Hall v. Schaeffer, 556 F. Supp. 539 (E.D. Pa. 1983)

U.S. District Court for the Eastern District of Pennsylvania - 556 F. Supp. 539 (E.D. Pa. 1983)
January 28, 1983

556 F. Supp. 539 (1983)

Randall Harding HALL
Edward D. SCHAEFFER and Kathryn A. Lynott, et al.

Civ. A. No. 81-4973.

United States District Court, E.D. Pennsylvania.

January 28, 1983.

*540 Charles Sovel, Philadelphia, Pa., for plaintiff.

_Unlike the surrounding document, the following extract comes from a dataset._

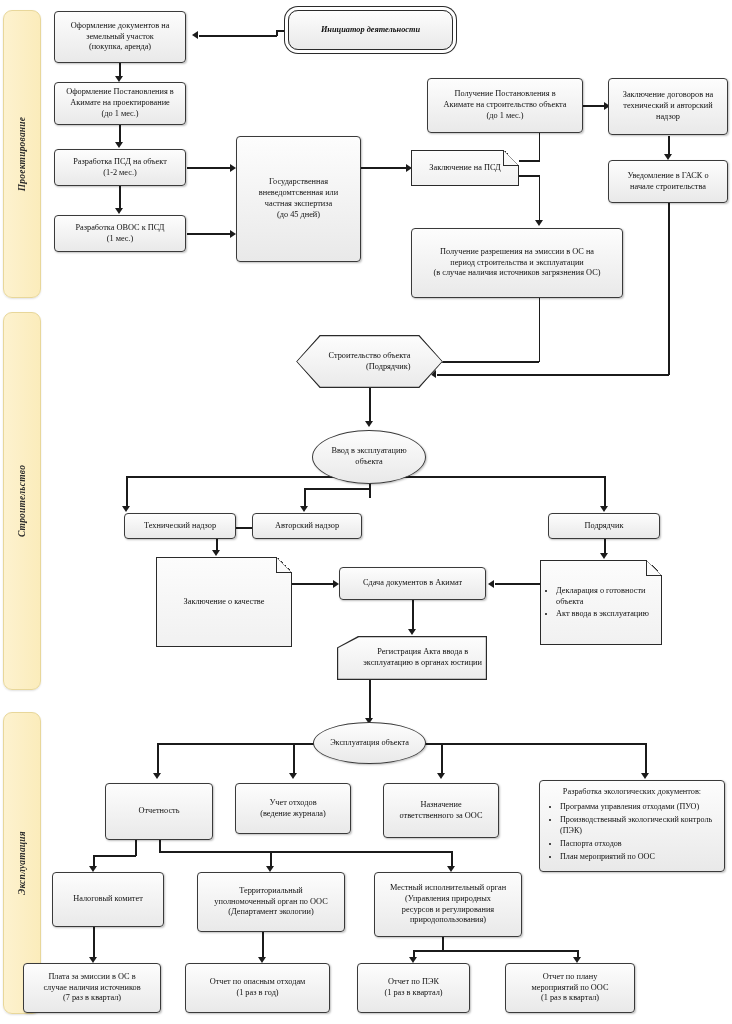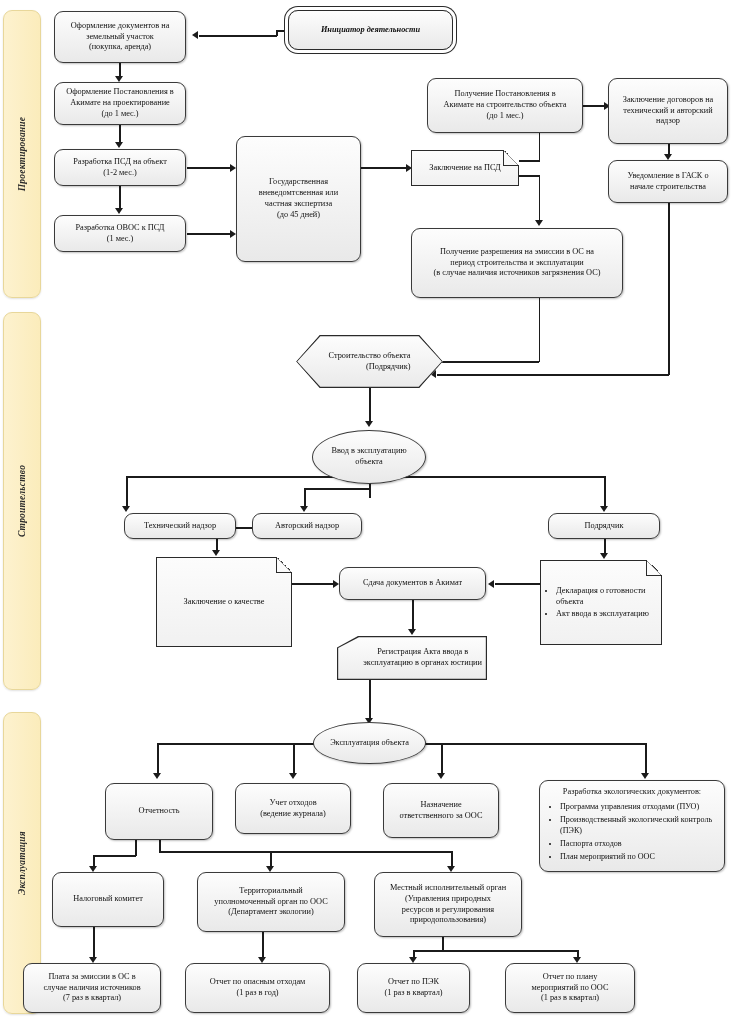"Оформление документов на" .node { border-radius: 9px -> 4px }
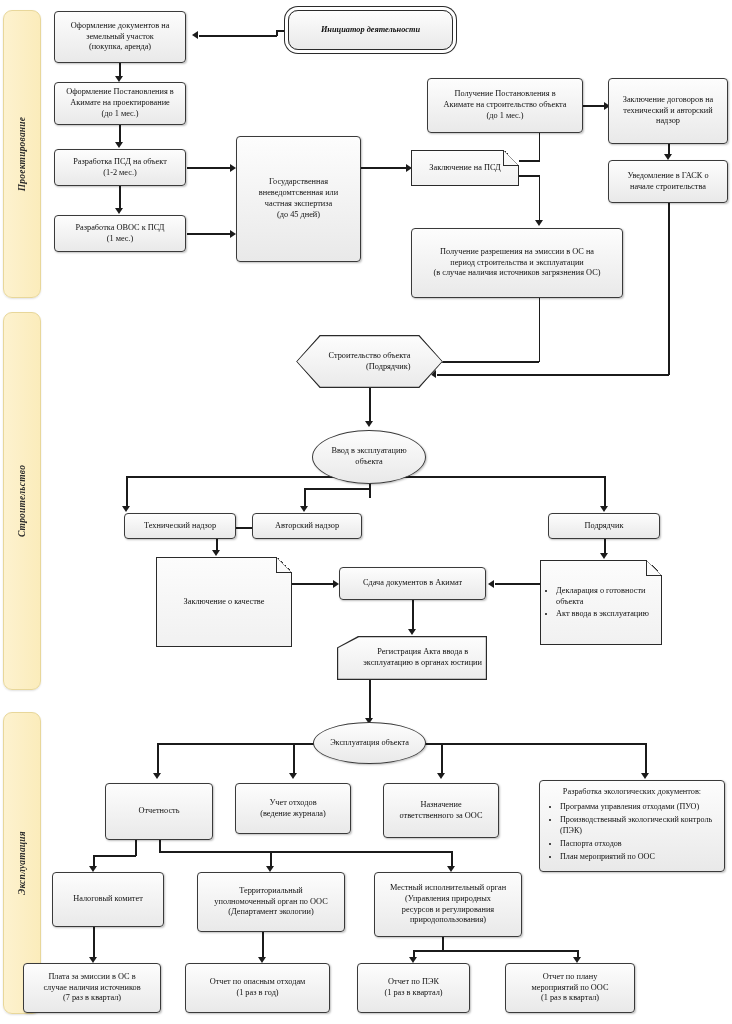"Заключение договоров на" div.node { height: 66px -> 57px }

Serena H. Dobson, Asst. U.S. Atty., Philadelphia, Pa., for defendants.


GILES, District Judge.

Plaintiff, a criminal defendant, has sued his former federal probation officer under 42 U.S.C. § 1983, alleging that on June 23, 1980, she wrongfully petitioned the sentencing judge for a warrant for his arrest for probation violation when she knew or should have known that his term of probation had already expired.[1] A detainer issued and plaintiff was placed in federal custody. He contested the detainer and moved on November 5, 1980, to vacate his sentence pursuant to 28 U.S.C. § 2255 on the basis that there was no subsisting probation. By response filed November 17, 1981, the United States Attorney's Office did not oppose the motion. The motion was then granted by Judge Clarence E. Newcomer on November 20, 1981, rendering moot the violation of probation charge.

The probation officer has moved for summary judgment in the instant complaint asserting that she is not personally bound by the actions of the United States Attorney in failing to oppose the motion to vacate, that she is immune from a suit for damages and, finally, that as of June 23, 1980 the federal probation period had not expired because plaintiff's intervening incarcerations in state court jurisdictions had tolled it.


For the purposes of this case it is assumed that plaintiff's period of probation *541 commenced May 19, 1975.[2] The first issue to be decided is whether defendant Lynott is precluded from raising individual defenses by the U.S. Attorney's failure to oppose Hall's motion to vacate his sentence. Since Lynott is being sued for damages under § 1983 upon charges that she acted in bad faith and without probable cause, I find that she, personally, is not bound by the Government's decision not to contest Hall's motion to vacate his sentence. It would be inconceivable that a probation officer acting within the scope of her duties could be found liable for a subsequent decision of the U.S. Attorney's Office, in this case made over a year after the initial request for a detainer was filed.[3]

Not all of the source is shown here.